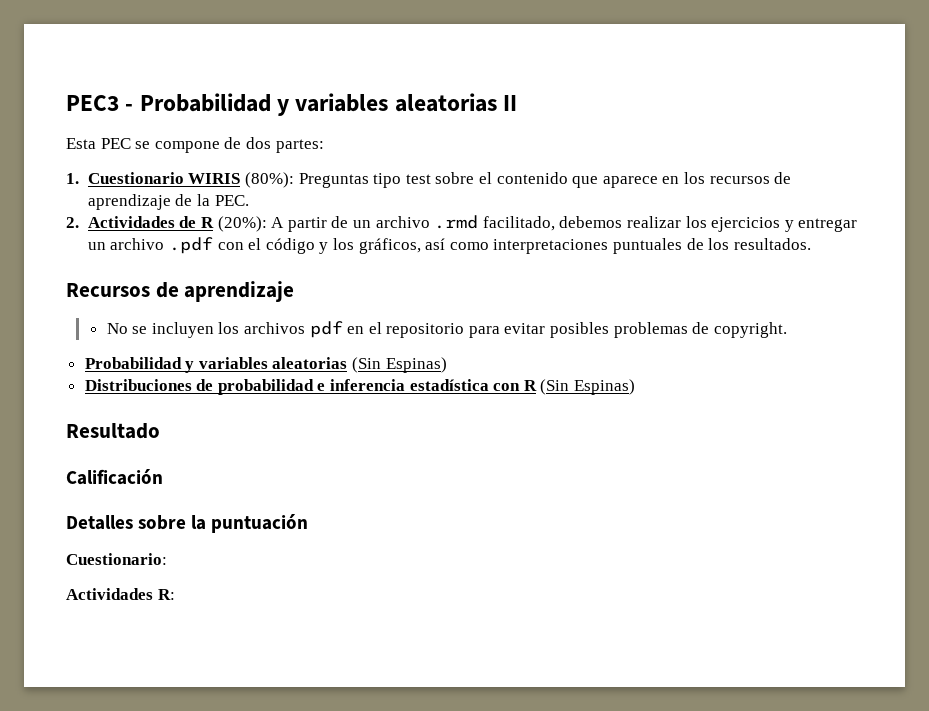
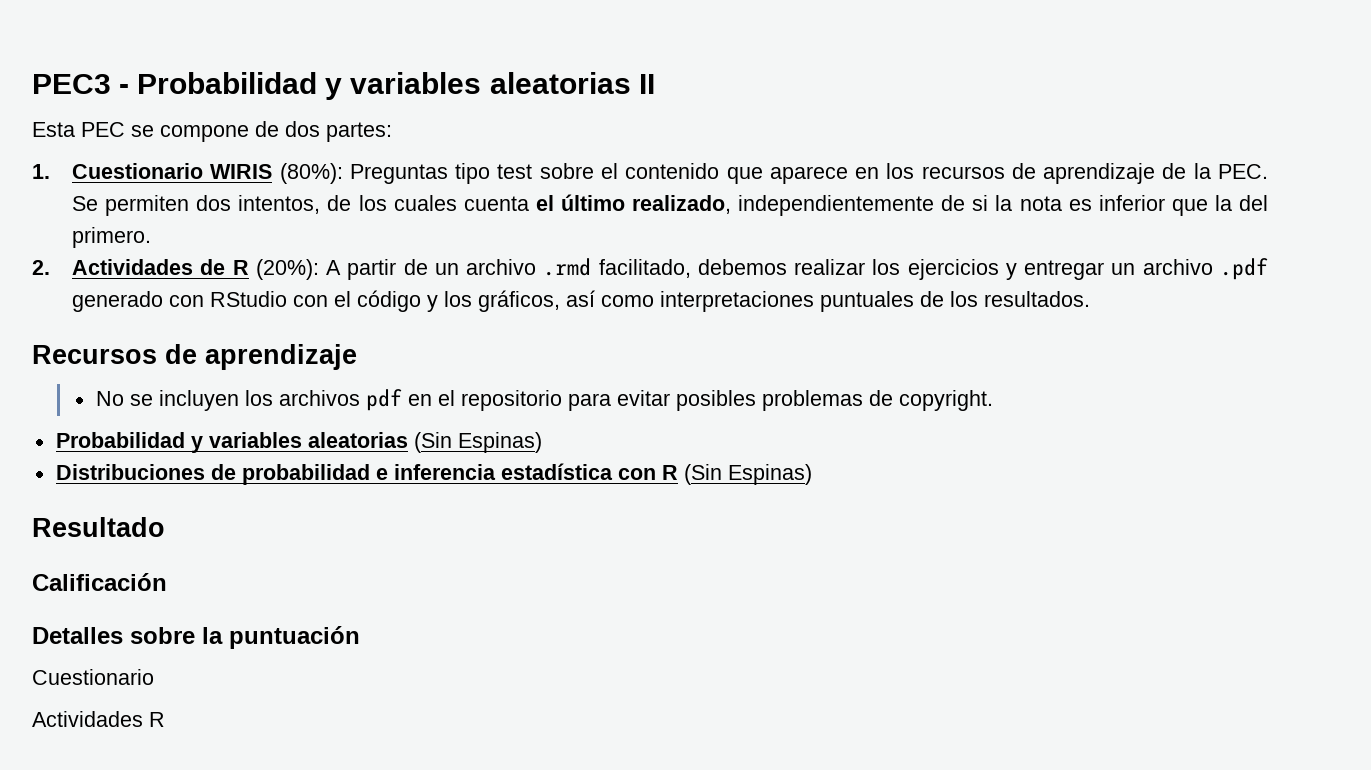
- 1. Cuestionario WIRIS (80%): Preguntas tipo test sobre el contenido que aparece en los recursos de aprendizaje de la PEC.
+ 1. Cuestionario WIRIS (80%): Preguntas tipo test sobre el contenido que aparece en los recursos de aprendizaje de la PEC. Se permiten dos intentos, de los cuales cuenta el último realizado, independientemente de si la nota es inferior que la del primero.
- 2. Actividades de R (20%): A partir de un archivo .rmd facilitado, debemos realizar los ejercicios y entregar un archivo .pdf con el código y los gráficos, así como interpretaciones puntuales de los resultados.
+ 2. Actividades de R (20%): A partir de un archivo .rmd facilitado, debemos realizar los ejercicios y entregar un archivo .pdf generado con RStudio con el código y los gráficos, así como interpretaciones puntuales de los resultados.
  Detalles sobre la puntuación
- Cuestionario:
- Actividades R:
+ Cuestionario
+ Actividades R

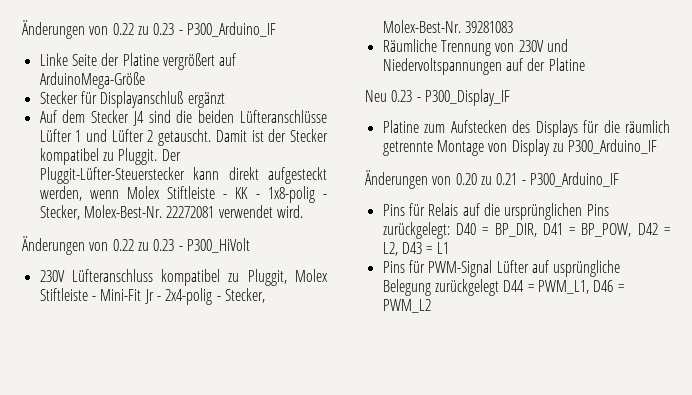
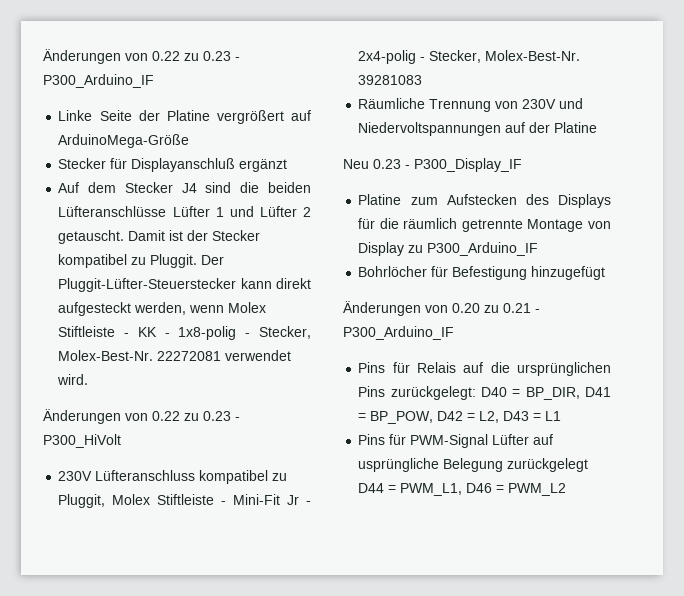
+ Bohrlöcher für Befestigung hinzugefügt

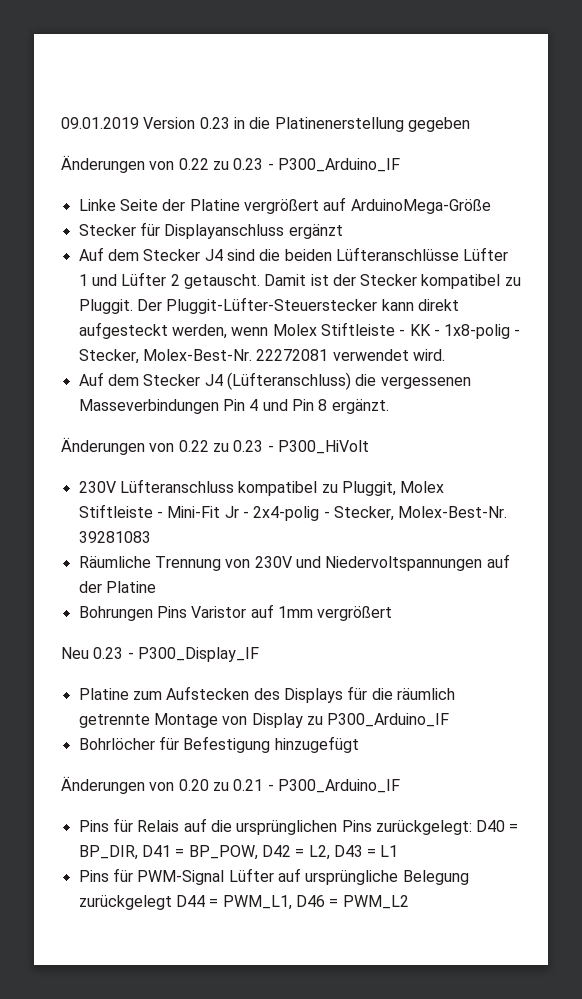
+ 09.01.2019 Version 0.23 in die Platinenerstellung gegeben
- Stecker für Displayanschluß ergänzt
+ Stecker für Displayanschluss ergänzt
+ Auf dem Stecker J4 (Lüfteranschluss) die vergessenen Masseverbindungen Pin 4 und Pin 8 ergänzt.
+ Bohrungen Pins Varistor auf 1mm vergrößert
- Pins für PWM-Signal Lüfter auf usprüngliche Belegung zurückgelegt D44 = PWM_L1, D46 = PWM_L2
+ Pins für PWM-Signal Lüfter auf ursprüngliche Belegung zurückgelegt D44 = PWM_L1, D46 = PWM_L2

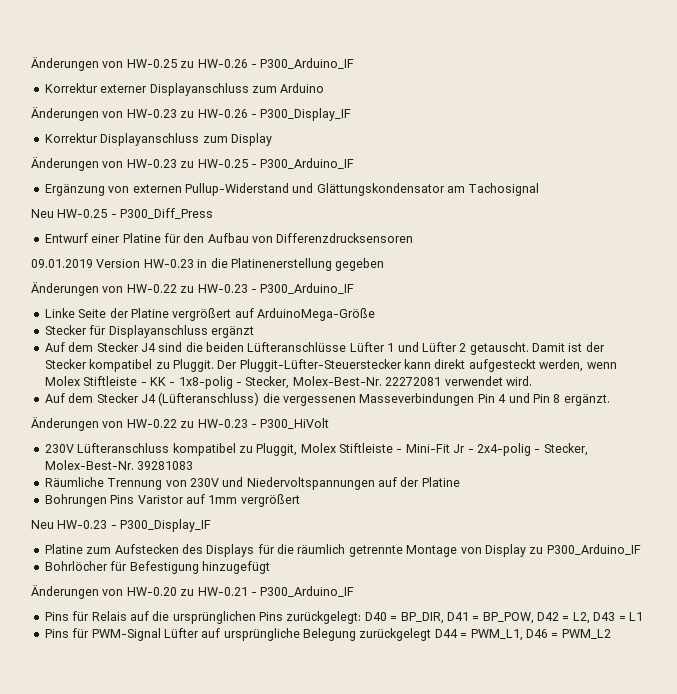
+ Änderungen von HW-0.25 zu HW-0.26 - P300_Arduino_IF
+ Korrektur externer Displayanschluss zum Arduino
+ Änderungen von HW-0.23 zu HW-0.26 - P300_Display_IF
+ Korrektur Displayanschluss zum Display
+ Änderungen von HW-0.23 zu HW-0.25 - P300_Arduino_IF
+ Ergänzung von externen Pullup-Widerstand und Glättungskondensator am Tachosignal
+ Neu HW-0.25 - P300_Diff_Press
+ Entwurf einer Platine für den Aufbau von Differenzdrucksensoren
- 09.01.2019 Version 0.23 in die Platinenerstellung gegeben
+ 09.01.2019 Version HW-0.23 in die Platinenerstellung gegeben
- Änderungen von 0.22 zu 0.23 - P300_Arduino_IF
+ Änderungen von HW-0.22 zu HW-0.23 - P300_Arduino_IF
- Änderungen von 0.22 zu 0.23 - P300_HiVolt
+ Änderungen von HW-0.22 zu HW-0.23 - P300_HiVolt
- Neu 0.23 - P300_Display_IF
+ Neu HW-0.23 - P300_Display_IF
- Änderungen von 0.20 zu 0.21 - P300_Arduino_IF
+ Änderungen von HW-0.20 zu HW-0.21 - P300_Arduino_IF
◇ ◇ ◇ ◇
--- PROBLEM TO WORK ON ---
Retype word for word everything in the listing above from the line that holds "HW-0.23 in die Platinenerstellung gegeben" down to the line that holds "- Neu 0.23 - P300_Display_IF". Keep both end lines and leave out the rest.

--- WRITTEN RESPONSE ---
+ 09.01.2019 Version HW-0.23 in die Platinenerstellung gegeben
- Änderungen von 0.22 zu 0.23 - P300_Arduino_IF
+ Änderungen von HW-0.22 zu HW-0.23 - P300_Arduino_IF
- Änderungen von 0.22 zu 0.23 - P300_HiVolt
+ Änderungen von HW-0.22 zu HW-0.23 - P300_HiVolt
- Neu 0.23 - P300_Display_IF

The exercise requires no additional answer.